Work required ->
Each line below from the one containing "order number: AP-35745 -> AP-35945" through the one containing "total: 358.57 -> 304.61" should be output exactly as it stands, and no other line should appear.

====== The input

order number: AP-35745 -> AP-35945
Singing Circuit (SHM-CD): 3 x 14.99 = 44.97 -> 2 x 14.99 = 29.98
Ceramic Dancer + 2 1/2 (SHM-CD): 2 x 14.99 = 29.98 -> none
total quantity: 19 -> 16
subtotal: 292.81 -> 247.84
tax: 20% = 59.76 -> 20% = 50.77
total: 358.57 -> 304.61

============
====== The input

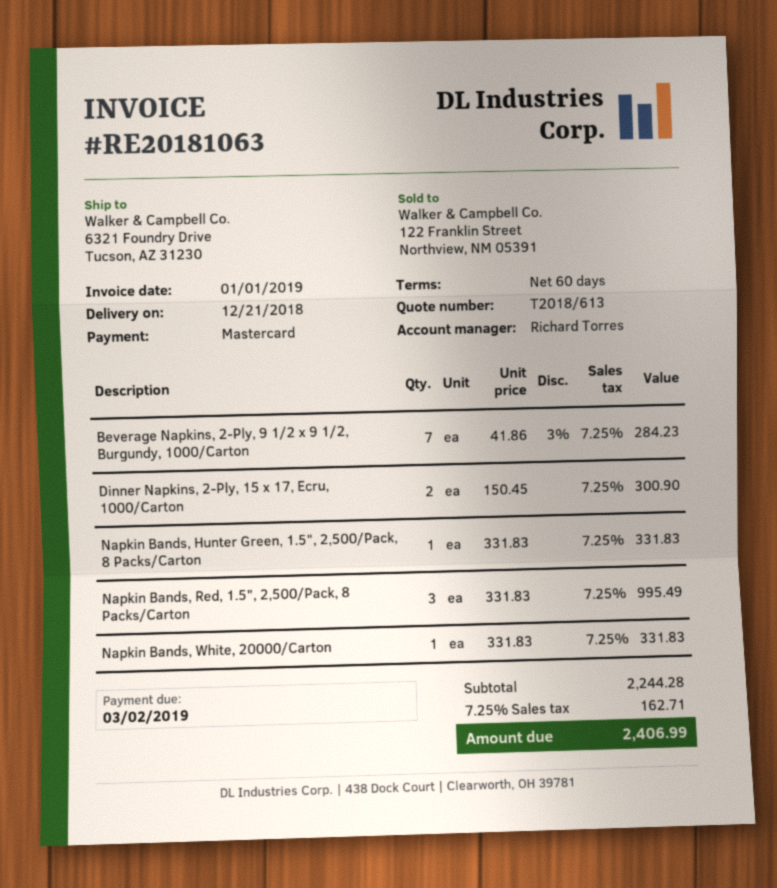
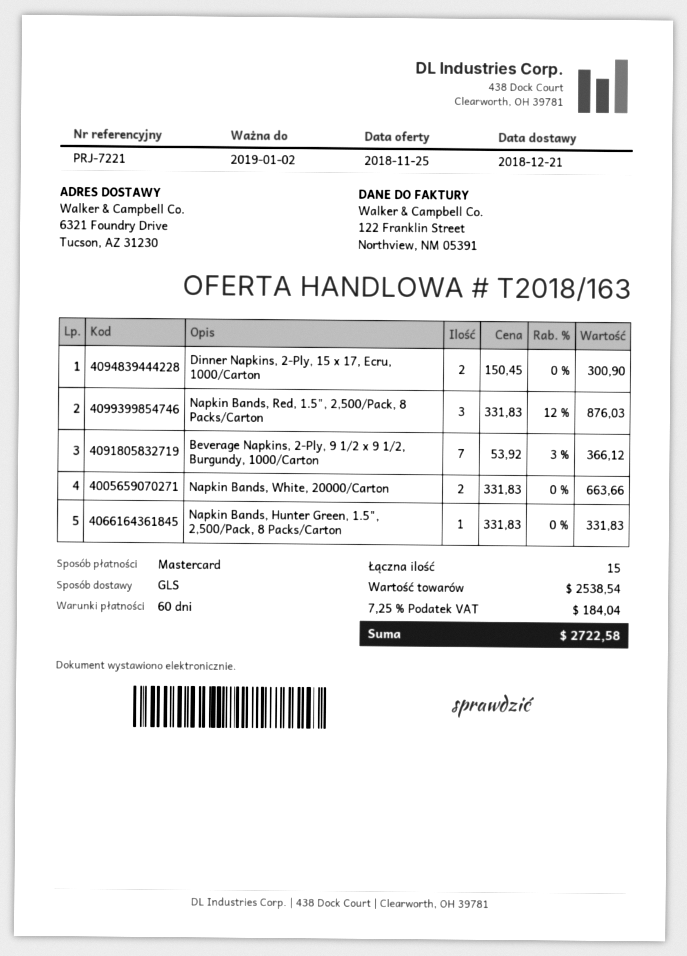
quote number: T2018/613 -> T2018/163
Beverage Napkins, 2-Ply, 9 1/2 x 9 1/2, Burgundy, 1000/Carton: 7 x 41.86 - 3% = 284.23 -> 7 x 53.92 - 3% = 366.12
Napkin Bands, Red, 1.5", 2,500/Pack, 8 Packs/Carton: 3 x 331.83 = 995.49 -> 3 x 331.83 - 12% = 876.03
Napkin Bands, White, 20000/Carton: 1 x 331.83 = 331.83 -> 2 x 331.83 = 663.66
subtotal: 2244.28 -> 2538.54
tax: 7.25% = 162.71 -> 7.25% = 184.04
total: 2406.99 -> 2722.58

============

Result ->
order number: AP-35745 -> AP-35945
Singing Circuit (SHM-CD): 3 x 14.99 = 44.97 -> 2 x 14.99 = 29.98
Ceramic Dancer + 2 1/2 (SHM-CD): 2 x 14.99 = 29.98 -> none
total quantity: 19 -> 16
subtotal: 292.81 -> 247.84
tax: 20% = 59.76 -> 20% = 50.77
total: 358.57 -> 304.61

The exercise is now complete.